2. Promote Positive Small-Group Living

Mars missions will be limited to four to six team members, making effective small-group living essential. In their research, DeChurch and Contractor repeatedly heard International Space Station astronauts underscore the requirements of tight quarters: tolerance, constructive conflict, support, and shared rituals.

Employ these tactics within your teams. Encourage team members to check in with one another, help with tasks, or have lunch (even virtually) together. One more suggestion from ISS astronauts: Absorb negativity by sharing the bad days. In other words, as one astronaut said, “eat the [expletive] sandwich together.”

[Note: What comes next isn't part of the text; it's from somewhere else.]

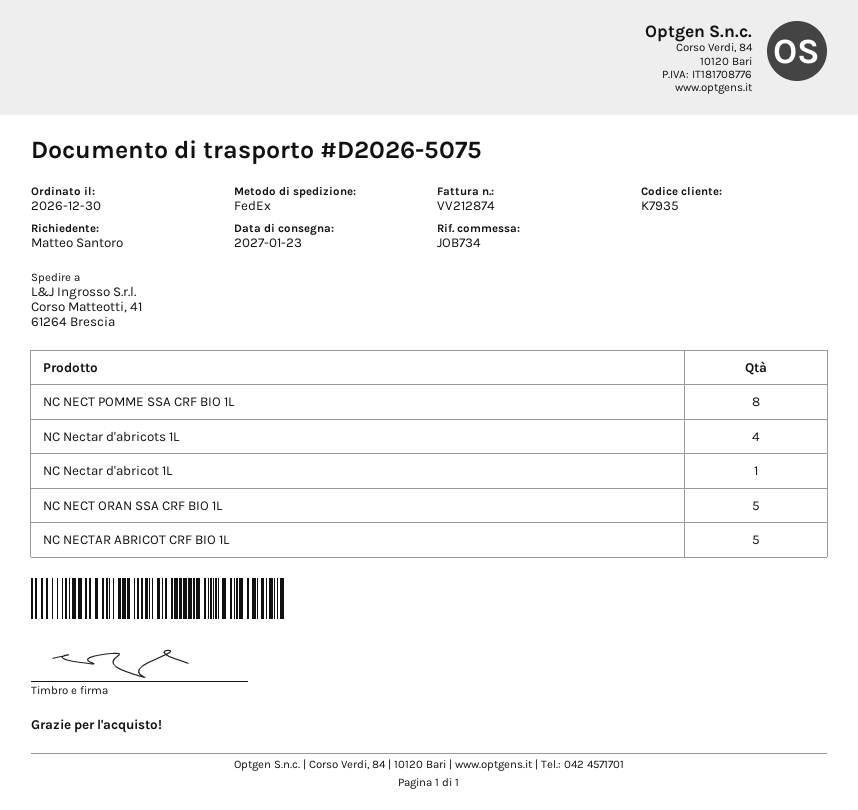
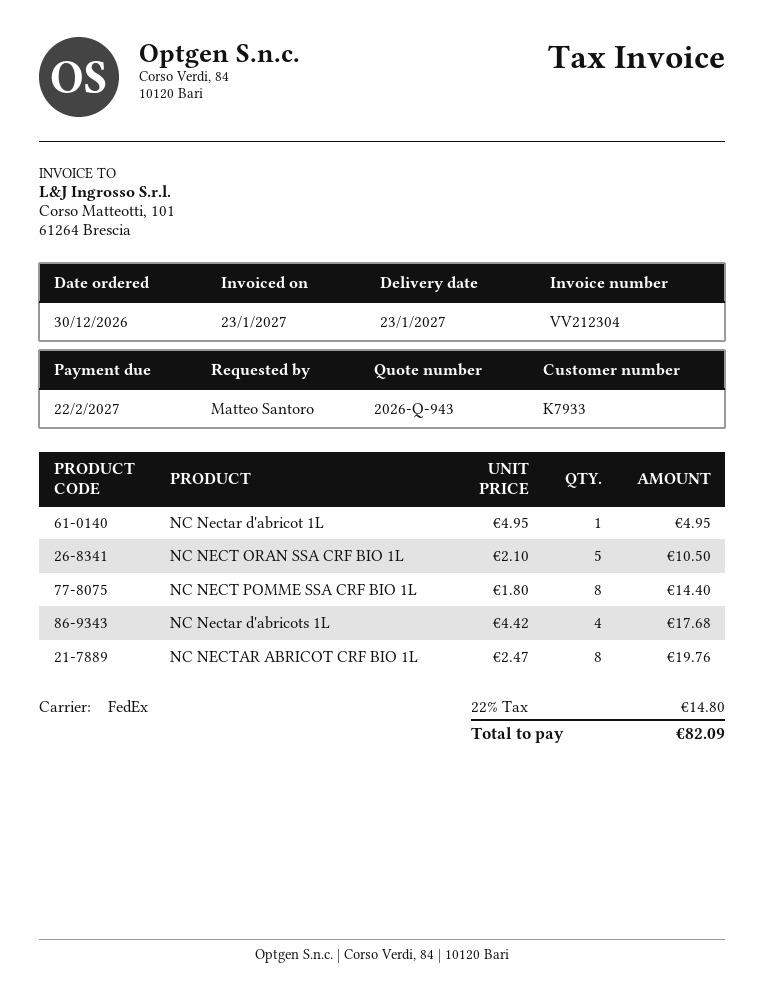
invoice number: VV212874 -> VV212304
customer number: K7935 -> K7933
NC NECTAR ABRICOT CRF BIO 1L: 5 -> 8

3. Manage the Third Quarter

Research showed that astronaut performance declined during a mission’s third quarter when the initial energy wore off, but the finish line remained distant. Moods changed, and problem-solving skills diminished before recharging for the fourth quarter.

COVID has complicated this for many teams since it still has no end date, but DeChurch offered a suggestion: Establish a project’s mental clock and recognize it explicitly. When team members work on the same clock, they support the project and each other more meaningfully — even if the clock changes.

4. Create Structure and Meaningful Routines

Astronauts live and work in structure. After spending a year on the ISS, astronaut Scott Kelly said he found unstructured life on Earth difficult. Of course, astronauts respond to structure because of their training and responsibilities, and leaders can’t exactly replicate that environment within their teams.

The researchers suggest a manufacturing structure. Schedule time for independent work separate from group assignments. Then schedule time away from work. But don’t overschedule. For example, messages from Mars might take 40 minutes to reach Earth, requiring astronauts to work autonomously. Make sure your team is invested in working independently as well.

5. Cope Through Humor

Is NASA looking for astronauts who are clowns? Though not a defining characteristic, humor helps. Tom Williams, formerly of NASA’s Human Research Program, made that point during the American Association for the Advancement of Science’s 2019 discussion, “Building a Winning Team for Missions to Mars.”

“I don’t know that the research really leads us to a conclusion that we must select someone in a crew of four [with a sense of humor],” Williams said, “but clearly the research demonstrates that humor used at the right time … can discharge a lot of tension that may have built because of interactions.”

If astronauts can deploy humor to cope with stressful situations 140 million miles from home, certainly we can defuse a Zoom call with a good joke.

I believe space transforms us. It transports us from our common surroundings, giving us a new lens to see the world. Space also empowers us to be creative, learn, and solve. What astronauts do in space benefits us on Earth. We just need to reframe things from a unique perspective – like the astronauts.


Dylan Taylor is the chairman and chief executive of Voyager Space. He went to space in December 2021 aboard Blue Origin’s New Shepard suborbital spacecraft.